Another clue. The company has been working for some time on a product called BehaviorLink, which basically takes Claria’s technology and data and serves ads on publishers’ pages rather than via pop-ups. Claria describes it thusly: “An advertising service that we expect will enable us to display behaviorally-targeted banner and other display ads to our users through existing advertising placements on the Web pages of partner sites.”
The company has been talking to media buyers and publishers about the new effort, so there have probably been plenty of occasions during which the acquisition topic might arise.
Names that kept coming up in discussions were those of the big portals. My colleague Nate Elliott, for one, is skeptical. “I’d be surprised if any of the big portals were looking to acquire Claria,” he told me. “Their numbers look pretty attractive, but the big players in online marketing probably wouldn’t want to bring that kind of controversy in house.”
Still, Dearth seems to think it’s a possibility. “Who, beyond AOL, would want to be in this business?” he speculated. “There aren’t many. You’re getting down to some major portals.”

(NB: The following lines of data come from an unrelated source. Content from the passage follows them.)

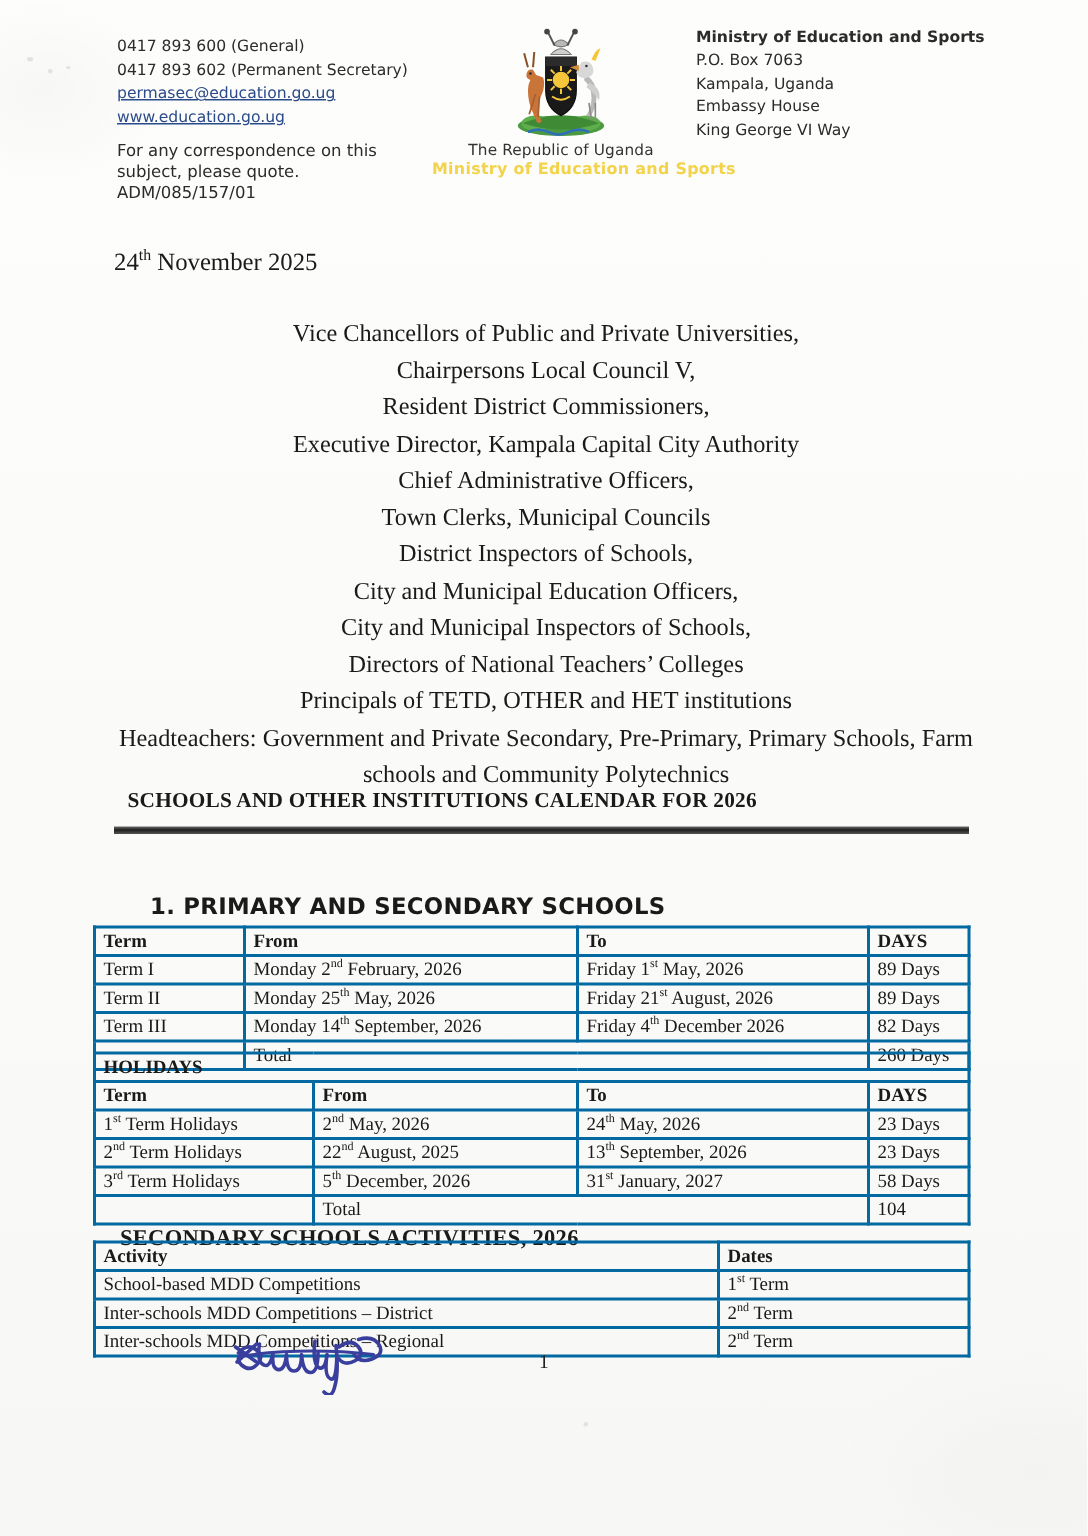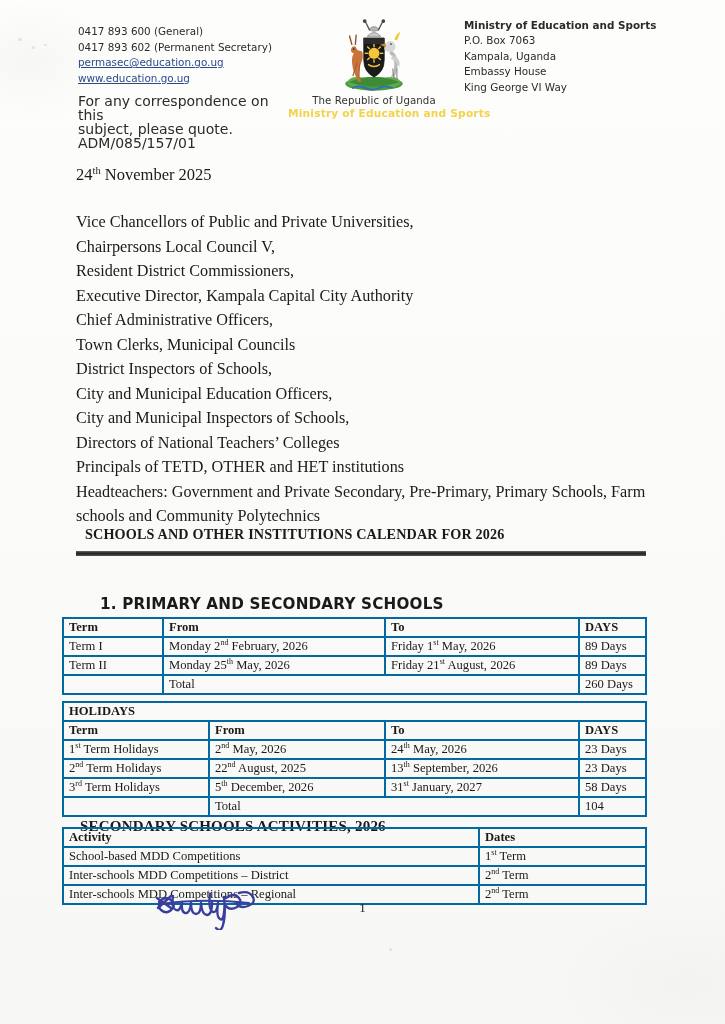"For any correspondence on this" .hdr-left .note { font-size: 14px -> 11px }
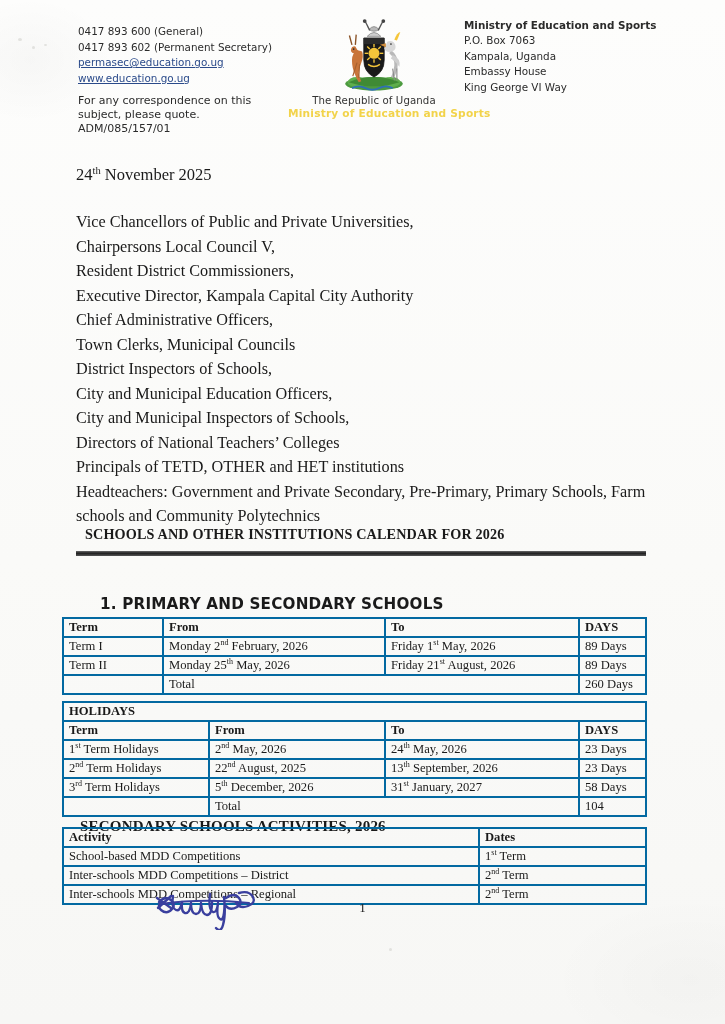"Vice Chancellors of Public and" .addressees div { text-align: none -> center }
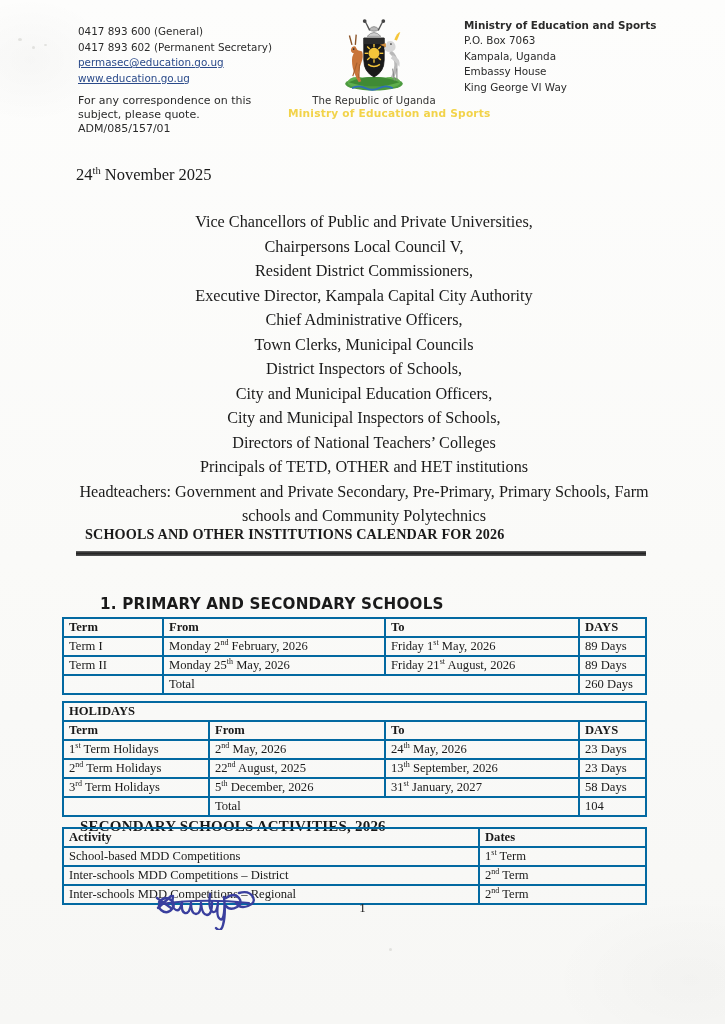"Term III" tr { html: none -> <tr> <td>Term III</td> <td><span>Monday 14</span><sup>th</sup><span> September, 2026</span></td> <td><span>Friday 4</span><sup>th</sup><span> December 2026</span></td> <td>82 Days</td> </tr> }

Dearth had already ruled AOL out of the equation, given the dough it just plunked down for Advertising.com. MSN? Not likely was the consensus. “I don’t think Microsoft needs the headache,” Dearth said. I’d have to agree. The company has enough of an “evil empire” reputation as it is. It’s always been content to be late to market and blow its competition out of the water.
There’s always the Google possibility. The company is certainly flush with post-IPO cash. The search giant has been making acquisitions of late and seems to favor ad-supported tools over content. Google definitely needs to expand distribution of its ads. Behavioral targeting could add a whole new dimension to what it’s capable of doing. So, there’s potential.
Yahoo would be a better candidate, though. Yahoo’s Overture is already quite cozy with Claria. The portal’s ad division was responsible for 31 percent of Claria’s revenue in 2003, according to SEC filings. Yahoo does a lot of behavioral targeting within its network. (I wrote about some offline/online efforts in a recent column.) If it could do the same across the Internet, perhaps delivering ads through an Overture-style media network, it could be a pretty powerful offering.
Would Yahoo want to wade into the mire of controversy? Well, it’s definitely not been shy about using member data in the past. Remember the privacy preferences flap that ended with New York Attorney General Eliot Spitzer giving Yahoo a $75,000 wrist-slap? And Claria, only a few months ago, appointed a former FTC attorney, D. Reed Freeman, to the newly created role of chief privacy officer.
I don’t have any conclusions here, just lots of ideas and possibilities. Thankfully, our industry has become full of ideas and possibilities as of late. I think Dearth put it best when he said: “There is definitely some money out there looking to make bets. With the multiples, at least the comparables… heck, everything’s for sale at a price, right?”